BEGIN Dataset records
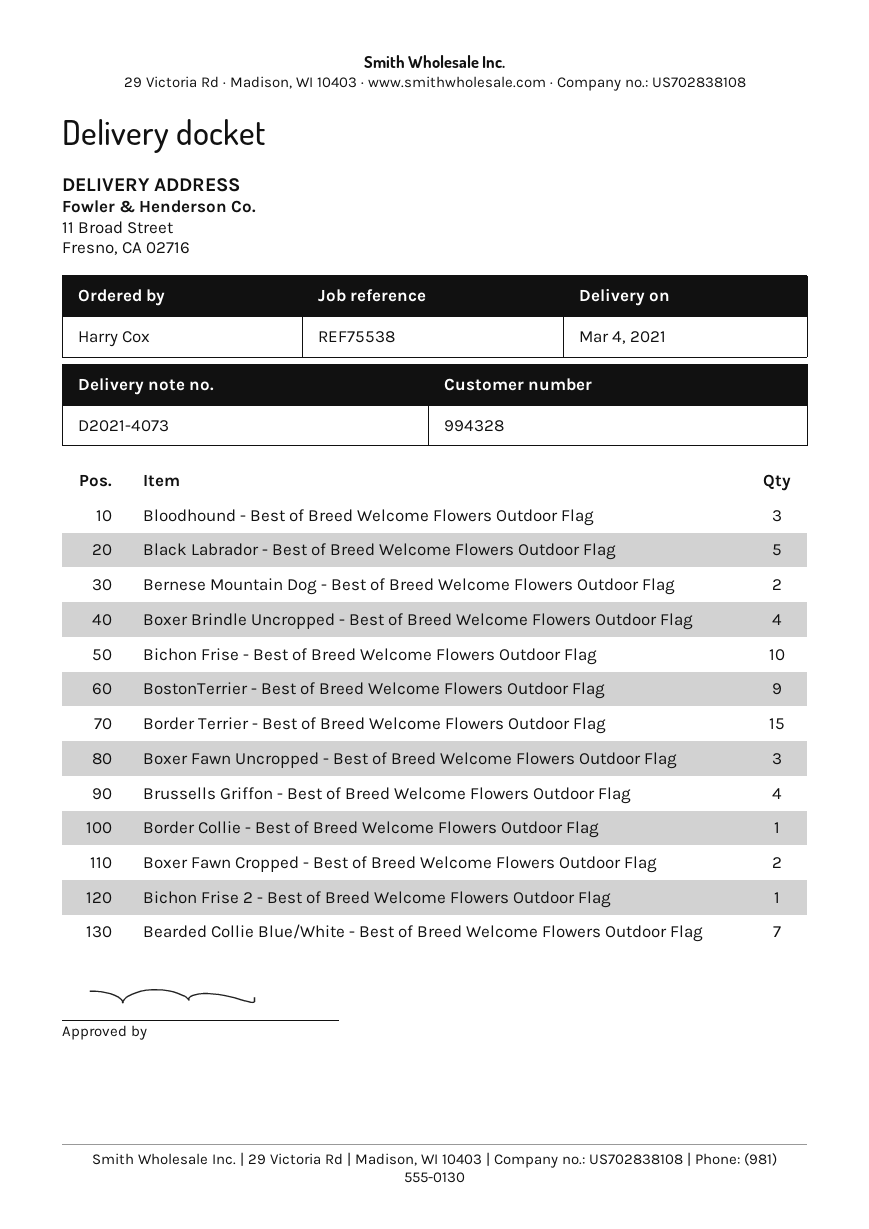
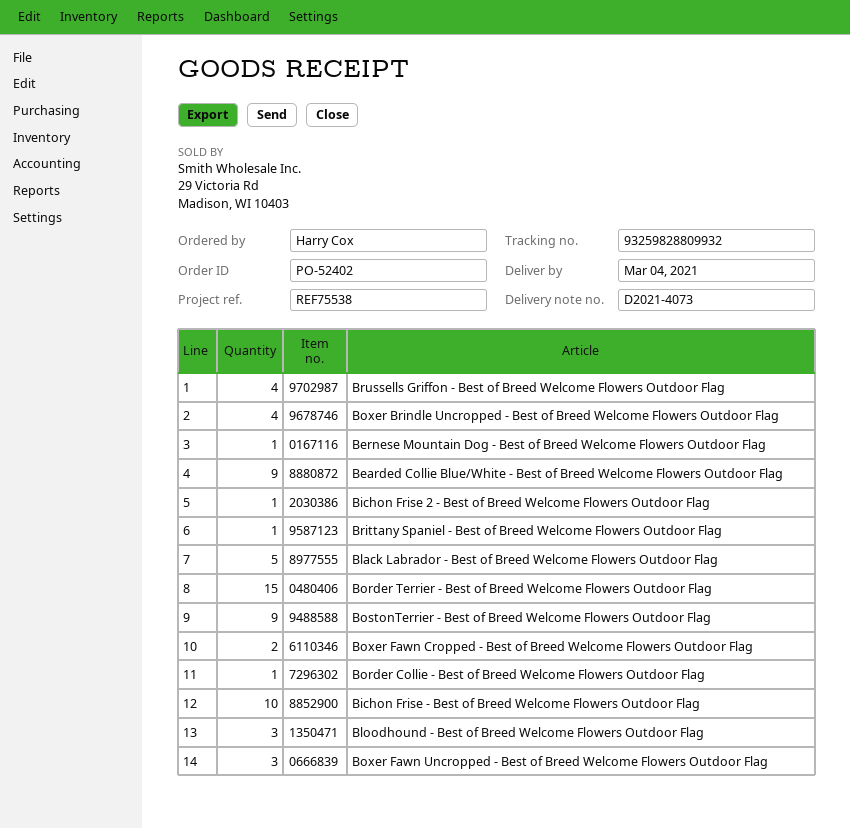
Bernese Mountain Dog - Best of Breed Welcome Flowers Outdoor Flag: 2 -> 1
Bearded Collie Blue/White - Best of Breed Welcome Flowers Outdoor Flag: 7 -> 9
Brittany Spaniel - Best of Breed Welcome Flowers Outdoor Flag: none -> 1

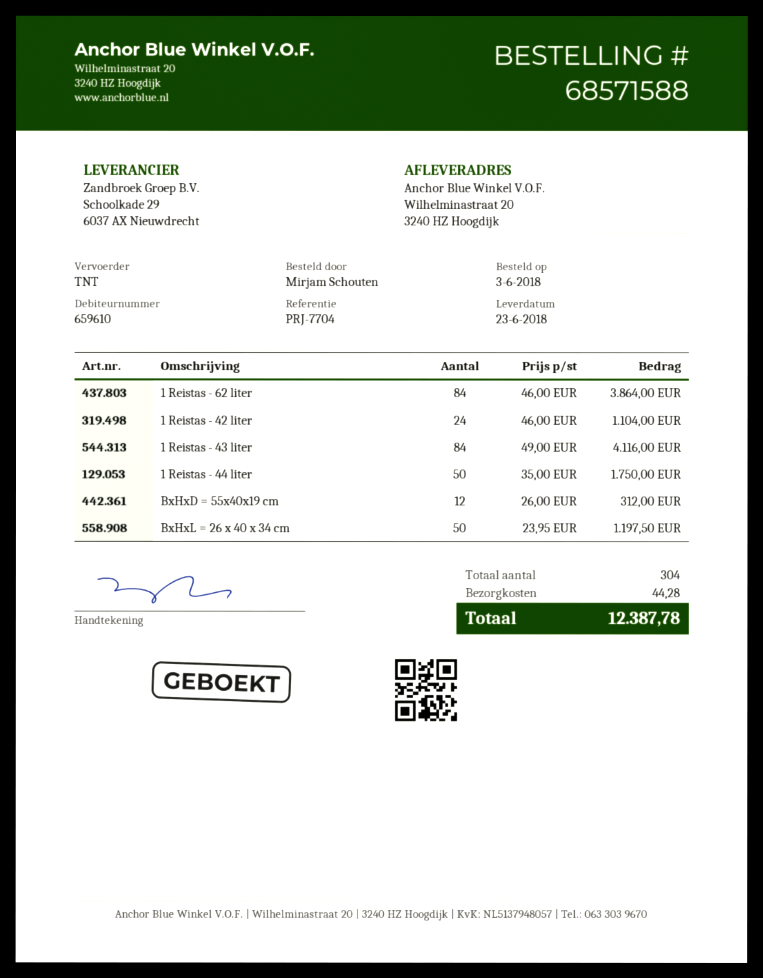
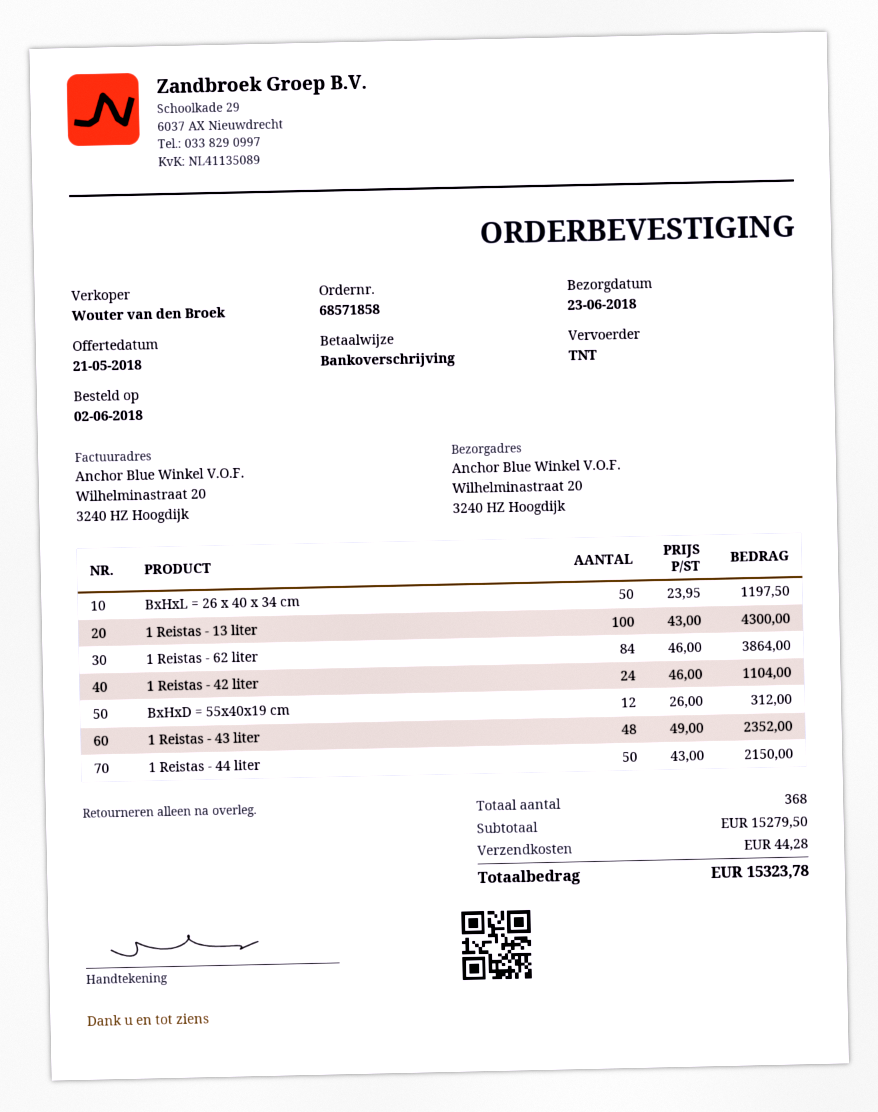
order number: 68571588 -> 68571858
order date: 2018-06-03 -> 2018-06-02
1 Reistas - 43 liter: 84 x 49.00 = 4116.00 -> 48 x 49.00 = 2352.00
1 Reistas - 44 liter: 50 x 35.00 = 1750.00 -> 50 x 43.00 = 2150.00
1 Reistas - 13 liter: none -> 100 x 43.00 = 4300.00
total quantity: 304 -> 368
total: 12387.78 -> 15323.78

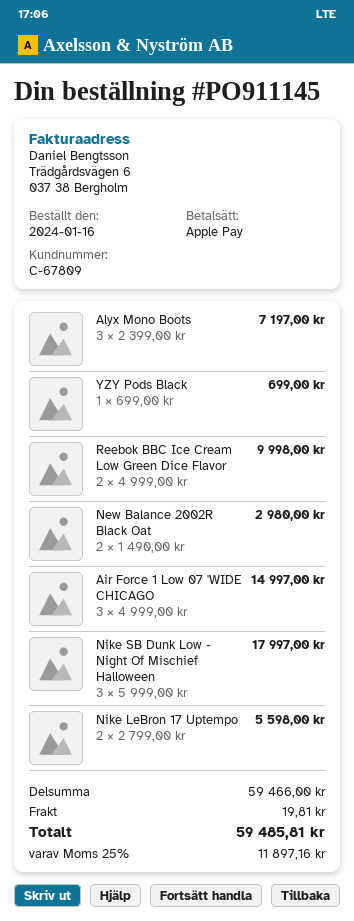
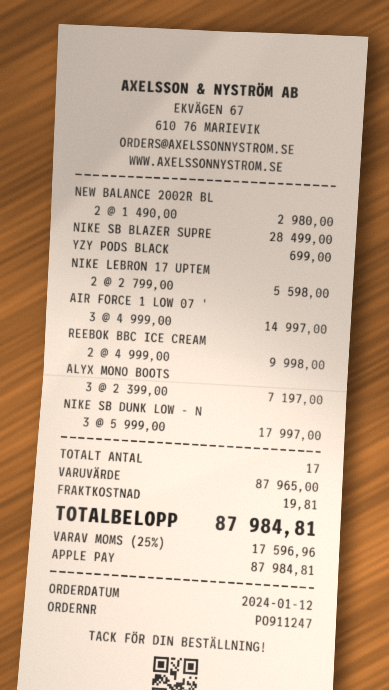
order number: PO911145 -> PO911247
order date: 2024-01-16 -> 2024-01-12
NIKE SB BLAZER SUPRE: none -> 1 x 28499.00 = 28499.00
subtotal: 59466.00 -> 87965.00
tax: 25% = 11897.16 -> 25% = 17596.96
total: 59485.81 -> 87984.81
END Dataset records
Directions: Your answer is to contain exactly the lines from the one holding "order date: 2024-01-16 -> 2024-01-12" to the end of the entries, with no other line.

Reply:
order date: 2024-01-16 -> 2024-01-12
NIKE SB BLAZER SUPRE: none -> 1 x 28499.00 = 28499.00
subtotal: 59466.00 -> 87965.00
tax: 25% = 11897.16 -> 25% = 17596.96
total: 59485.81 -> 87984.81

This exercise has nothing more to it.